This project explores new directions to solving top-down modulated visual saliency maps with three basic principles: discriminancy, sparsity and connectivity. The research identifies key factors for advancing the state-of-the-art and presents a novel latent variable model, which extends the classical conditional random field with an embedded layer of latent variables to exploit the sparsity nature of features for saliency maps. This sparse latent variable conditional random filed model can be considered as a joint optimization of group sparse coding and conditional random field, which can be solved with an efficient stochastic gradient descent algorithm. Unlike bottom-up saliency, this model facilities high-level visual recognition tasks by learning sparse image structures from objects of interest. The key intellectual contributions of this project are a novel formulation that considers all three important properties for visual saliency in a unified framework, and an efficient learning algorithm to estimate the model parameters.
With the developed techniques, the search regions of these vision tasks can be constrained and thereby reduce the computational complexity and enhancing robustness. Effective top-down modulated visual saliency algorithms have broad applications including object detection, object recognition, visual tracking, scene analysis, image compression, surveillance, and robotics. It also provides a crucial tool for studying and analyzing fixations of eye movements in cognitive science. The research results including code and data are made public on the project web site.

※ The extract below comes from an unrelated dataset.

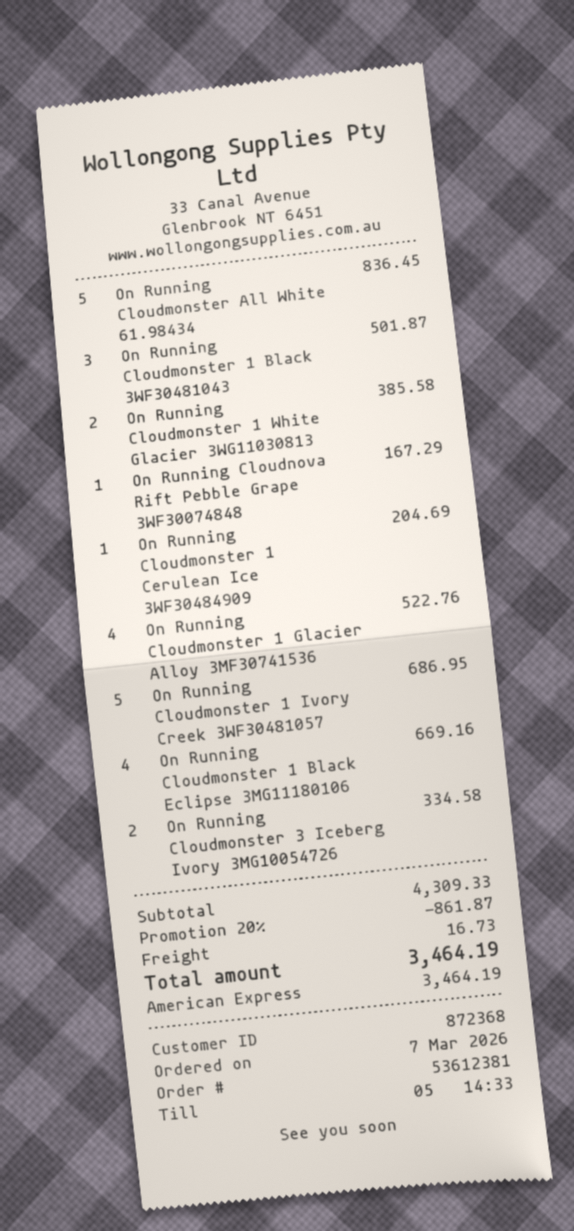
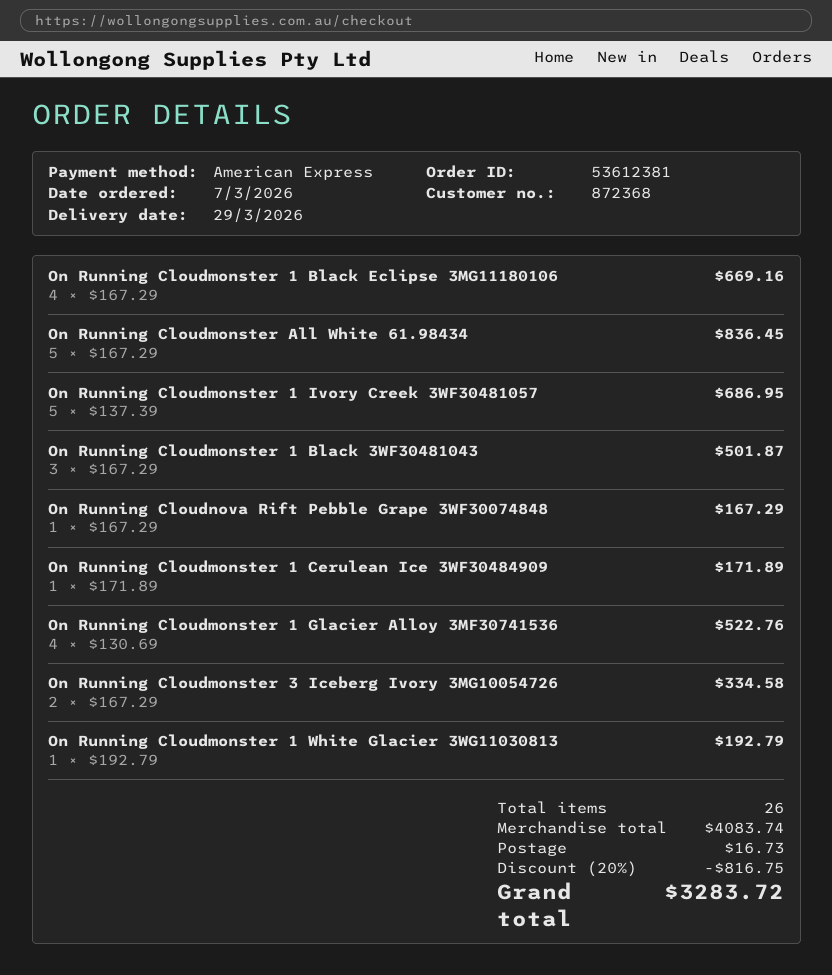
On Running Cloudmonster 1 White Glacier 3WG11030813: 2 for 385.58 -> 1 for 192.79
On Running Cloudmonster 1 Cerulean Ice 3WF30484909: 1 for 204.69 -> 1 for 171.89
subtotal: 4309.33 -> 4083.74
discount: 20% = 861.87 -> 20% = 816.75
total: 3464.19 -> 3283.72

One of the most important problems in computational or biological perception is visual information overload. Without filtering out extraneous signals, it would be computationally expensive to process all the incoming information. Perceptual saliency is of great importance with survival relevance for animals to make decisions on regions for further visual processing. In computer vision, one of the long standing questions is to develop algorithms in order to focus on salient regions for efficient and effective image understanding. In a visual scene, is a particular object present or not? If yes, where is this object likely to appear? If it is moving, how can we predict its location in the next frame? When the scenes are relatively simple and the object appearance does not vary significantly, the state-of-the-art computer vision systems are able to handle these questions reasonably well. However, the real-world scenes are usually highly cluttered and the object appearance constantly changes as a result of variation in poses and illumination. Not surprisingly, those questions are answered by the human vision system. How does the human vision system handle the interference of cluttered background and accomplish the above-mentioned visual tasks effortlessly? Research work in neuroscience brings forth some answers to these questions with models for saliency map and visual attention mechanism In this project, we have developed effective methods to analyze salient objects using top-down contextual information. With the developed methods, we are able to detect objects of interest in scenes even when they are heavily occluded. Such algorithms are useful for further analysis (e.g., object category) with numerous applications (e.g., surveillance and autonomous driving). In addition, we have also carried out extensive experiments to evaluate the state-of-the-art saliency detection methods. The developed algorithms and source codes are available on the PI's web.